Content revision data
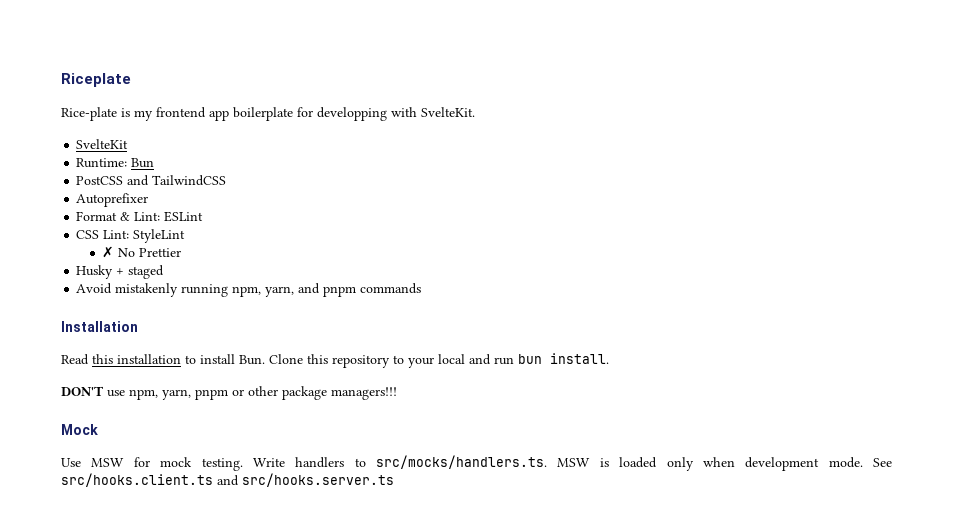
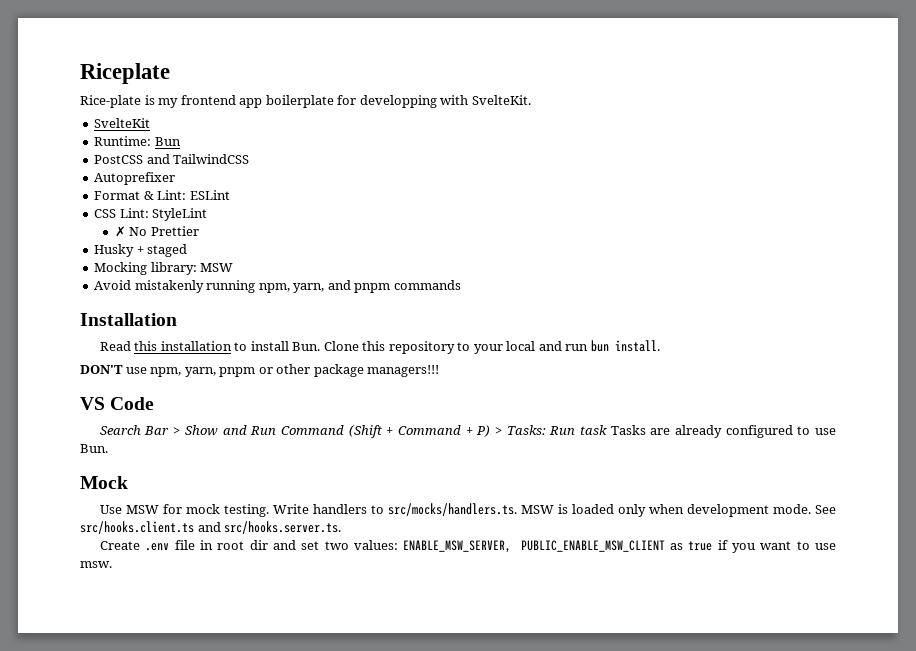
+ Mocking library: MSW
+ VS Code
+ Search Bar > Show and Run Command (Shift + Command + P) > Tasks: Run task Tasks are already configured to use Bun.
- See src/hooks.client.ts and src/hooks.server.ts
+ See src/hooks.client.ts and src/hooks.server.ts.
+ Create .env file in root dir and set two values: ENABLE_MSW_SERVER, PUBLIC_ENABLE_MSW_CLIENT as true if you want to use msw.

§ What is being asked:
Go through the data and gather every line that holds "hooks".

§ Result for this task:
- See src/hooks.client.ts and src/hooks.server.ts
+ See src/hooks.client.ts and src/hooks.server.ts.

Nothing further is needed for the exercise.